[proofplan] We expand the scalar moment $\varphi(x_1x_2y_1y_2)$ by the moment-cumulant formula over $NC(4)$. We also expand $\varphi(x_1x_2)\varphi(y_1y_2)$, and identify this product with the contribution of exactly those noncrossing partitions whose blocks stay inside the two intervals $\{1,2\}$ and $\{3,4\}$. Subtracting the two expansions leaves precisely the partitions that connect the two intervals, which is equivalent to the join condition $\pi\vee\rho=1_4$. [/proofplan]

[step:Expand the fourfold moment over all noncrossing partitions] Let $a_1,a_2,a_3,a_4\in\mathcal A$ be defined by $a_1=x_1$, $a_2=x_2$, $a_3=y_1$, and $a_4=y_2$. By the [moment-cumulant formula for free cumulants](/theorems/7107) (citing a result not yet in the wiki: Moment-cumulant formula), applied to the ordered tuple $(a_1,a_2,a_3,a_4)$, we have \begin{align*} \varphi(x_1x_2y_1y_2)=\sum_{\pi\in NC(4)}\kappa_\pi(x_1,x_2,y_1,y_2). \end{align*} [/step]

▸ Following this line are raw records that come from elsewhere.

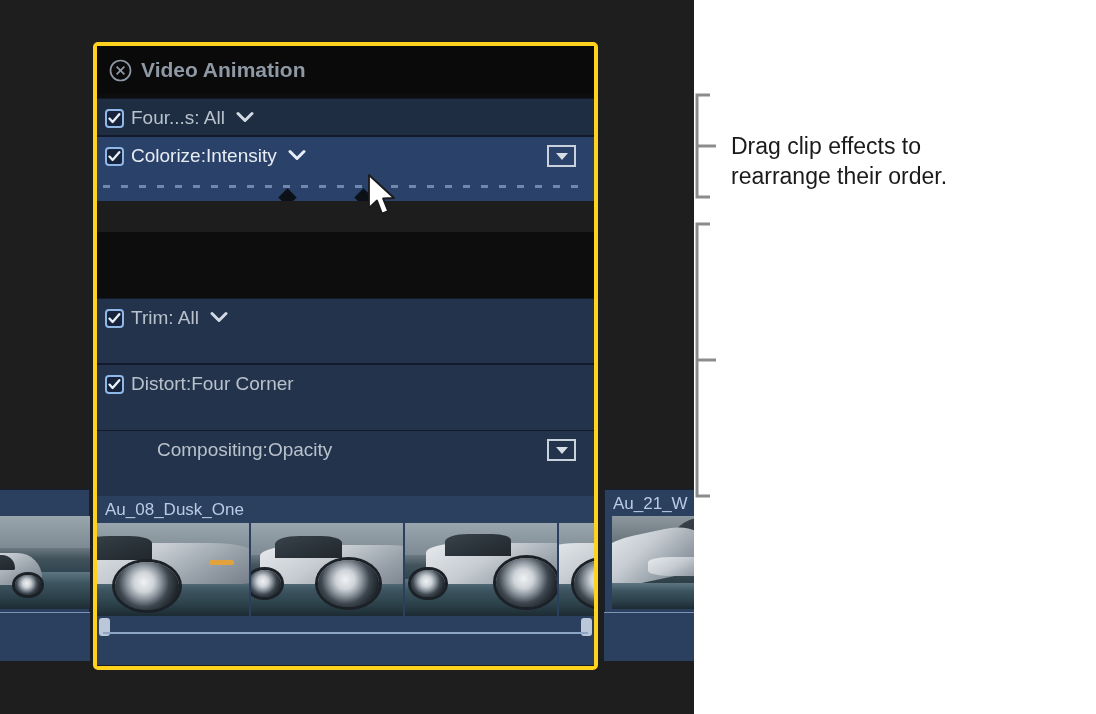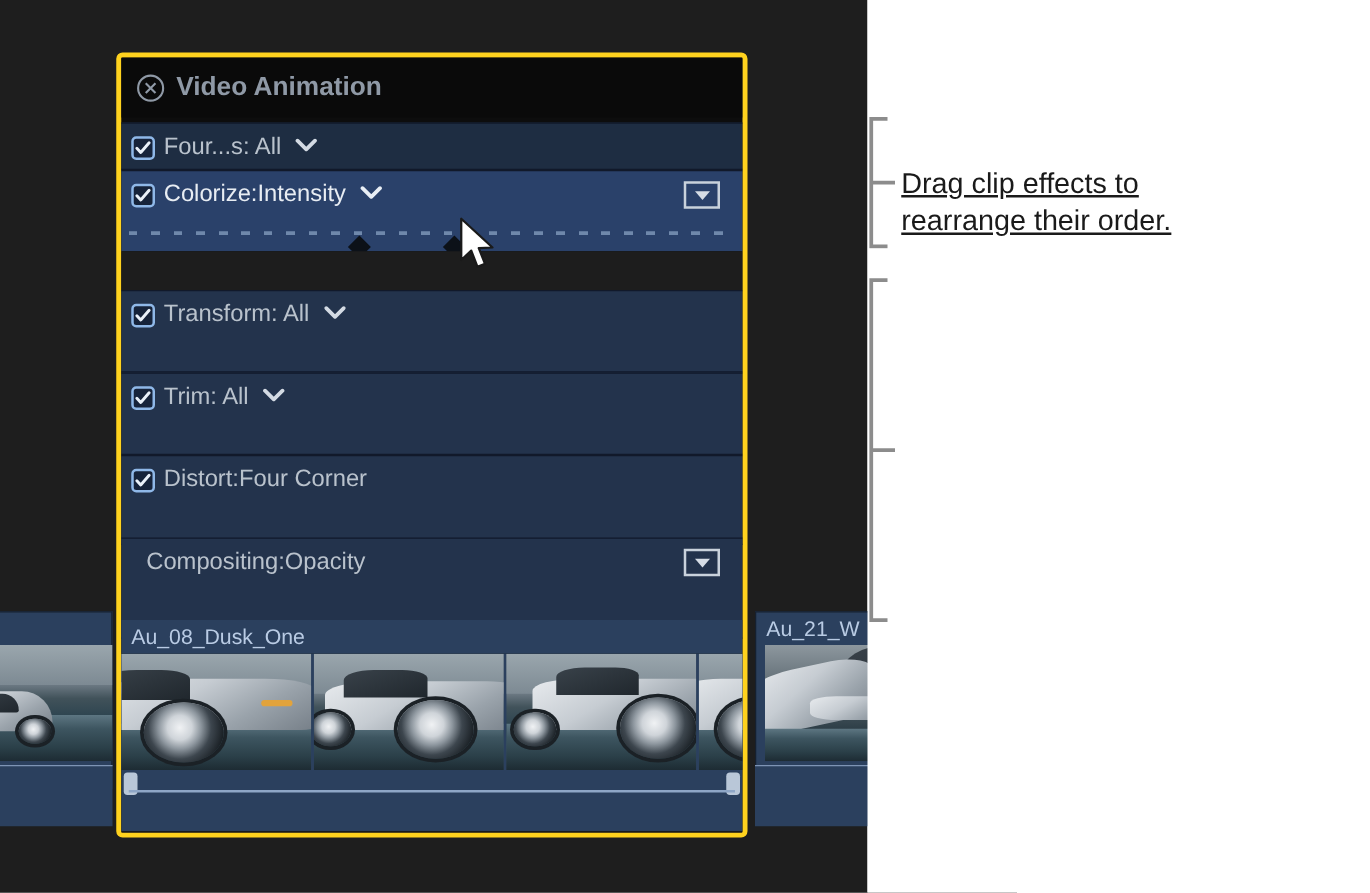"Drag clip effects to" div.anno-text { left: 27px -> 37px; text-decoration: underline -> none }
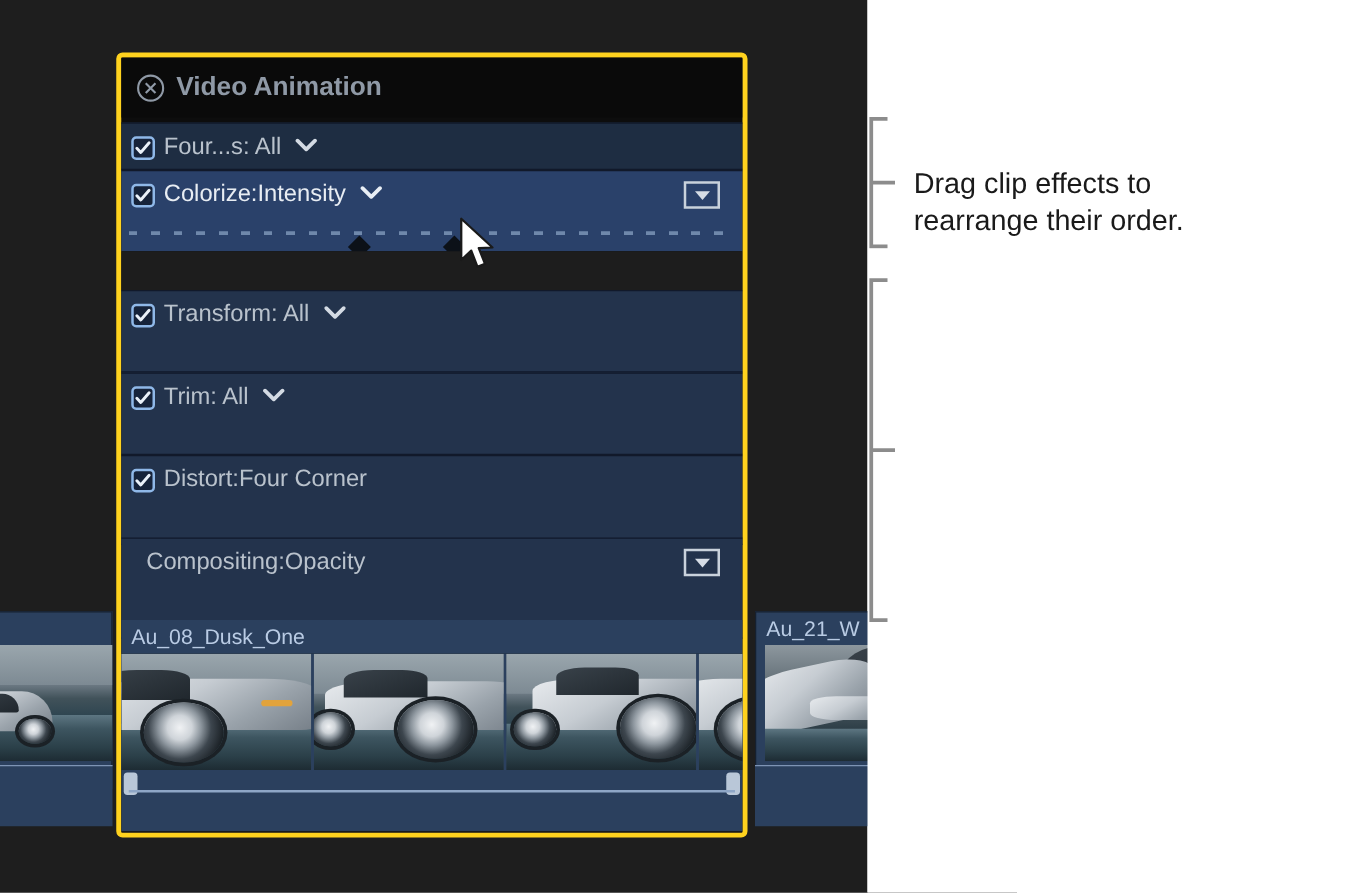"Transform: All" div.fx-row { html: <div> <div> <span> <svg> <path></path> </svg> </span> <span>Transform: All</span> <span> <svg> <path></path> </svg> </span> </div> </div> -> none }
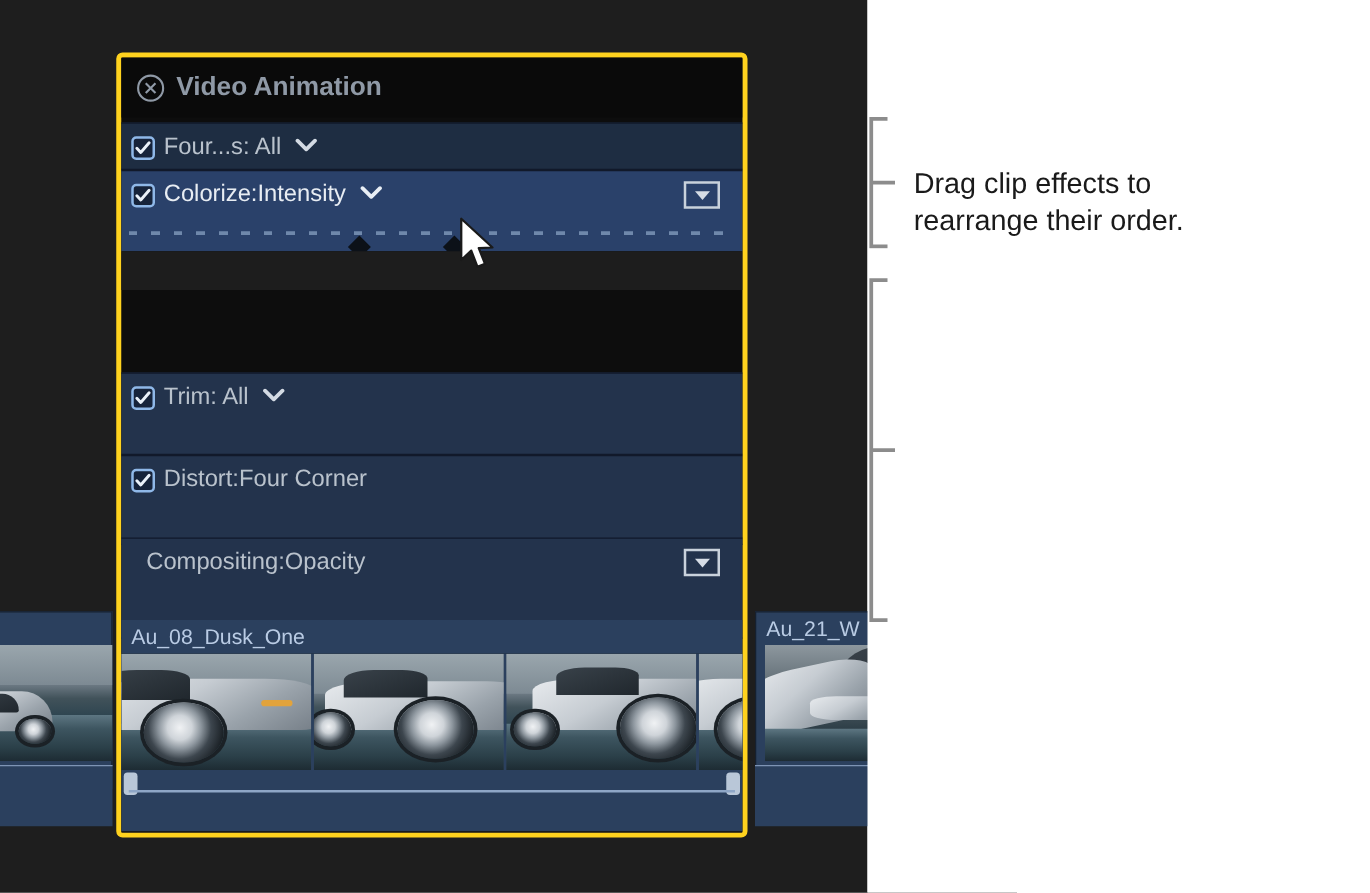"Compositing:Opacity" div.fx-row { padding-left: none -> 40px }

[step:Identify the product of the two shorter moments with interval-contained partitions]Apply the moment-cumulant formula to the two ordered pairs $(x_1,x_2)$ and $(y_1,y_2)$. This gives \begin{align*} \varphi(x_1x_2)=\sum_{\sigma\in NC(2)}\kappa_\sigma(x_1,x_2). \end{align*} and \begin{align*} \varphi(y_1y_2)=\sum_{\tau\in NC(2)}\kappa_\tau(y_1,y_2). \end{align*} Multiplying the two finite sums yields \begin{align*} \varphi(x_1x_2)\varphi(y_1y_2)=\sum_{\sigma\in NC(2)}\sum_{\tau\in NC(2)}\kappa_\sigma(x_1,x_2)\kappa_\tau(y_1,y_2). \end{align*} Each pair $(\sigma,\tau)\in NC(2)\times NC(2)$ determines a partition $\pi\in NC(4)$ by placing the blocks of $\sigma$ on $\{1,2\}$ and the blocks of $\tau$ on $\{3,4\}$. Equivalently, these are exactly the partitions $\pi\in NC(4)$ such that every block of $\pi$ is contained in one of the two blocks of $\rho$. For such $\pi$, multiplicativity of $\kappa_\pi$ over blocks gives \begin{align*} \kappa_\pi(x_1,x_2,y_1,y_2)=\kappa_\sigma(x_1,x_2)\kappa_\tau(y_1,y_2). \end{align*} Therefore \begin{align*} \varphi(x_1x_2)\varphi(y_1y_2)=\sum_{\substack{\pi\in NC(4), \text{every block of }\pi\text{ is contained in }\{1, 2\}\text{ or }\{3, 4\}}}\kappa_\pi(x_1,x_2,y_1,y_2). \end{align*}[/step]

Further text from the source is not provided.